TASK BRIEF -> Report only the number of lines below in which the string "flex" appears.

DATA EXTRACT ->
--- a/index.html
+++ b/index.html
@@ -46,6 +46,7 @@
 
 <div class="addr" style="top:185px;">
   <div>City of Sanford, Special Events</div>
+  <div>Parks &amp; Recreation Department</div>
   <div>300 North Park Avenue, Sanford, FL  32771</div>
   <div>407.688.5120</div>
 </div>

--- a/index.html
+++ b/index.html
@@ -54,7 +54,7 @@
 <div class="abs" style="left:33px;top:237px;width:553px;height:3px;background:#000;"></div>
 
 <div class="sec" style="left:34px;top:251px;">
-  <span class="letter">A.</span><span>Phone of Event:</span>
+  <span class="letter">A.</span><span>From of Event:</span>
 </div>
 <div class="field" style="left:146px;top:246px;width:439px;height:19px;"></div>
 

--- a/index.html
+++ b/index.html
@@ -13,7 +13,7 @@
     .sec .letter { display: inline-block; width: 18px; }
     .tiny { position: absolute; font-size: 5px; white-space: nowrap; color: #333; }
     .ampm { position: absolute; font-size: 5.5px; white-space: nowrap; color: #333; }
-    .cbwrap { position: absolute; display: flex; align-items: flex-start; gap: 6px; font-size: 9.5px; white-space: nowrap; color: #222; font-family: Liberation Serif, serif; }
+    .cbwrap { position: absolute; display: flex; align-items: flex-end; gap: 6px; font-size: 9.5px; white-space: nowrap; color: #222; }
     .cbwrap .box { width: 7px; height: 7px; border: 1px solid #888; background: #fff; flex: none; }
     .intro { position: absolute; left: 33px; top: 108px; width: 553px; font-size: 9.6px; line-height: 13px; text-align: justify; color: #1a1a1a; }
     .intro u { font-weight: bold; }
==
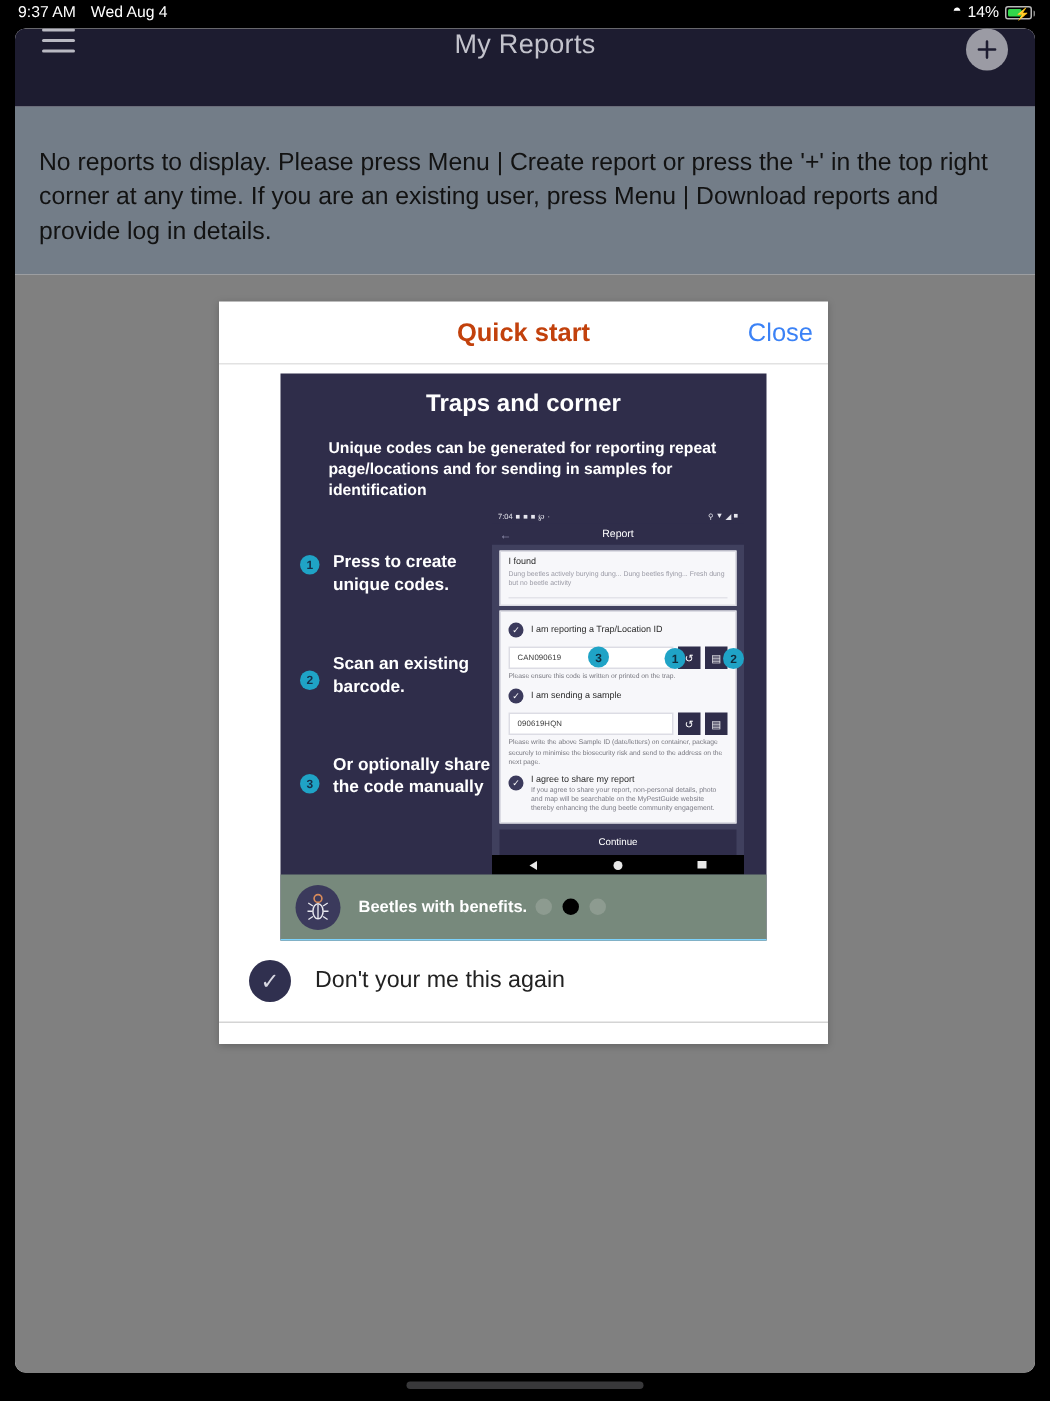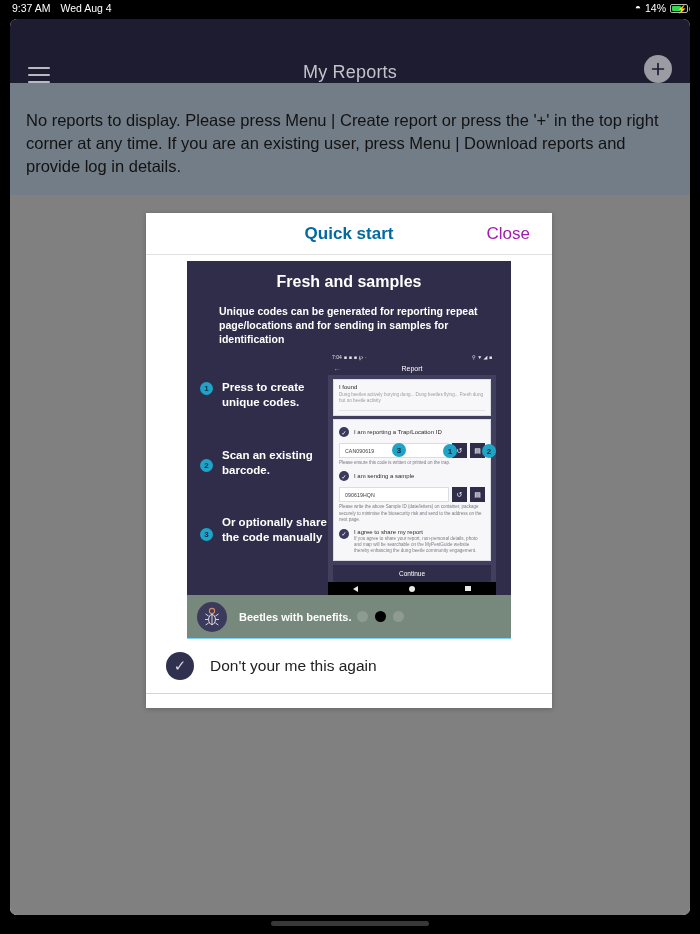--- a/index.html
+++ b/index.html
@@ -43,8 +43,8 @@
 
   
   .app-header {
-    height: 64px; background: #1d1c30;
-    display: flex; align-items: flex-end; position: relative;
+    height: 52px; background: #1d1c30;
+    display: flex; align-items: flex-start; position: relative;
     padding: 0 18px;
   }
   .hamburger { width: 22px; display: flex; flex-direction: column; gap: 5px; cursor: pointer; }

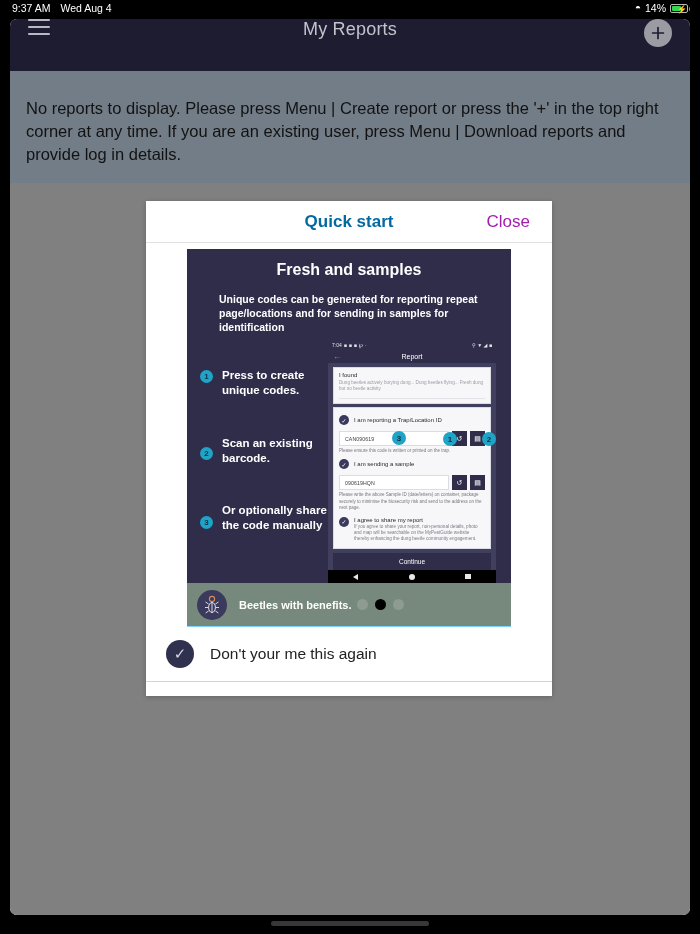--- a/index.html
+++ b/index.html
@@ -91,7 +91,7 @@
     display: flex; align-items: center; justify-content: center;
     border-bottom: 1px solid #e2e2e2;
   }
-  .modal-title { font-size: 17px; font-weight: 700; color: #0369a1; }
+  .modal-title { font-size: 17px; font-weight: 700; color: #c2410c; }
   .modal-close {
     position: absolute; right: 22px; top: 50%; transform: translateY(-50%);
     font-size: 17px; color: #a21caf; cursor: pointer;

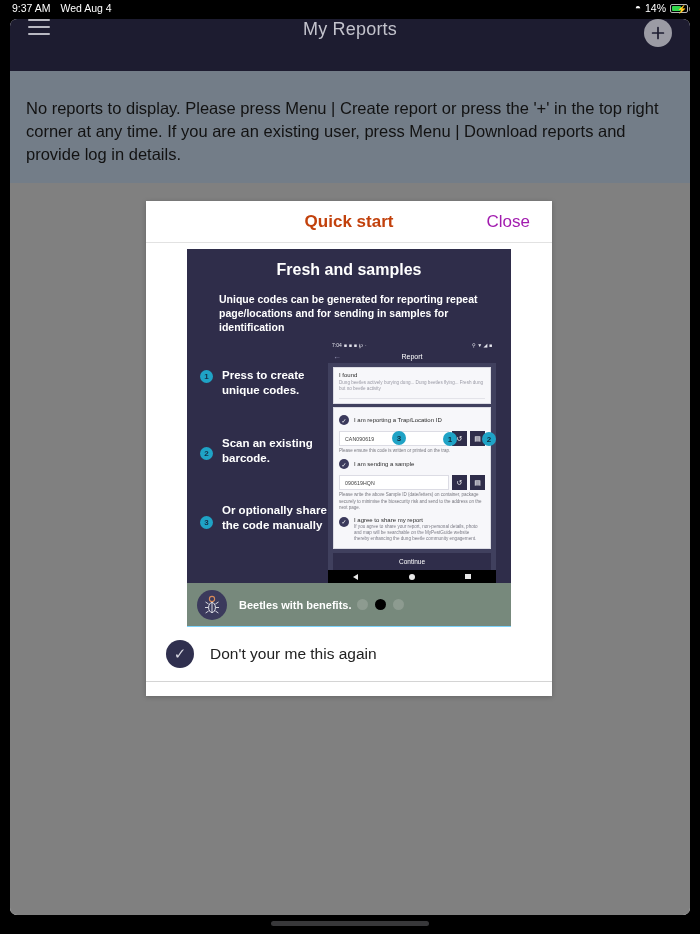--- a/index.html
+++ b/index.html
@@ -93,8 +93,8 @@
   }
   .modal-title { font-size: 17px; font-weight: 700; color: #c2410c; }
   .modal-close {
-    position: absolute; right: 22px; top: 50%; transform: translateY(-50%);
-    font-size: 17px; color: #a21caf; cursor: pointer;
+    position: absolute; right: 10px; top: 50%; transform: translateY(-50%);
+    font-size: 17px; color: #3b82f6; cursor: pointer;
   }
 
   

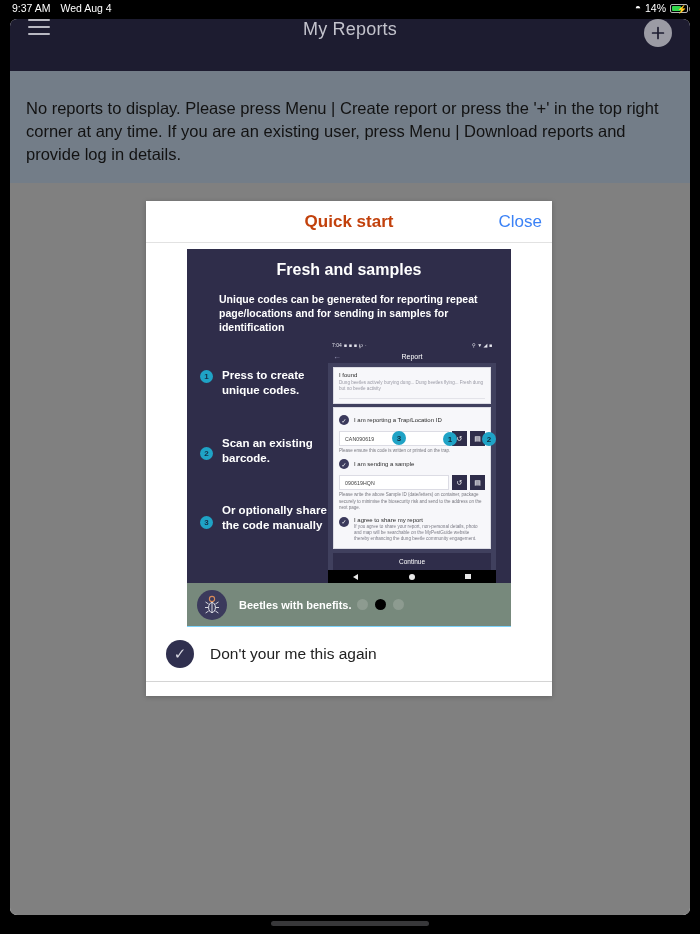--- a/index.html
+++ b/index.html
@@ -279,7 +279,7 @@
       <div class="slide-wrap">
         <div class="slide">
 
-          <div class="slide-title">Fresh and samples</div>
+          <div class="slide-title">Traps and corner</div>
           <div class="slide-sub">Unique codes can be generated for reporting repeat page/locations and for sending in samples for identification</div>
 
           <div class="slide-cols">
...
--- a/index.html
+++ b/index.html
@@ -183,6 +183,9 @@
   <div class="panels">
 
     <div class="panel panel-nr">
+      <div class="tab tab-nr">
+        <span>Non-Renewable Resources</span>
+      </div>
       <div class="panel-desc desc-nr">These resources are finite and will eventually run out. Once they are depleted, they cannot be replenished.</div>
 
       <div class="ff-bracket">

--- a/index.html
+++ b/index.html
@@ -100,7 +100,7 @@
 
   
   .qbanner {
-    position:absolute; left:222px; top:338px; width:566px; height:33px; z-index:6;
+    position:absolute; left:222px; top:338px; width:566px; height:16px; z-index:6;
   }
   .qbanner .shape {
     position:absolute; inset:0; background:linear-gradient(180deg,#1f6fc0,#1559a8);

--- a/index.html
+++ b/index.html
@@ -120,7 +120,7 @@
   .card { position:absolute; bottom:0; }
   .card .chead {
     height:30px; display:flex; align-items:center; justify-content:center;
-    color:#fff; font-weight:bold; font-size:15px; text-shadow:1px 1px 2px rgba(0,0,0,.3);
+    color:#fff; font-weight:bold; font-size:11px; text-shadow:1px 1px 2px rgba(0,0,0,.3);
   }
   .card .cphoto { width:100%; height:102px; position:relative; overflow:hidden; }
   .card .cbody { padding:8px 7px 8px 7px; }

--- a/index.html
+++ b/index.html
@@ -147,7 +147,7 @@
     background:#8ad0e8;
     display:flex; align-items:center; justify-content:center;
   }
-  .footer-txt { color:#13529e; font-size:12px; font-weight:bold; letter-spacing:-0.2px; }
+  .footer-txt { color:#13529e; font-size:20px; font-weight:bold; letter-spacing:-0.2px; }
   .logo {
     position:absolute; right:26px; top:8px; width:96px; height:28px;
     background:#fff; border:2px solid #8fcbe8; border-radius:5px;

SOLUTION -> 9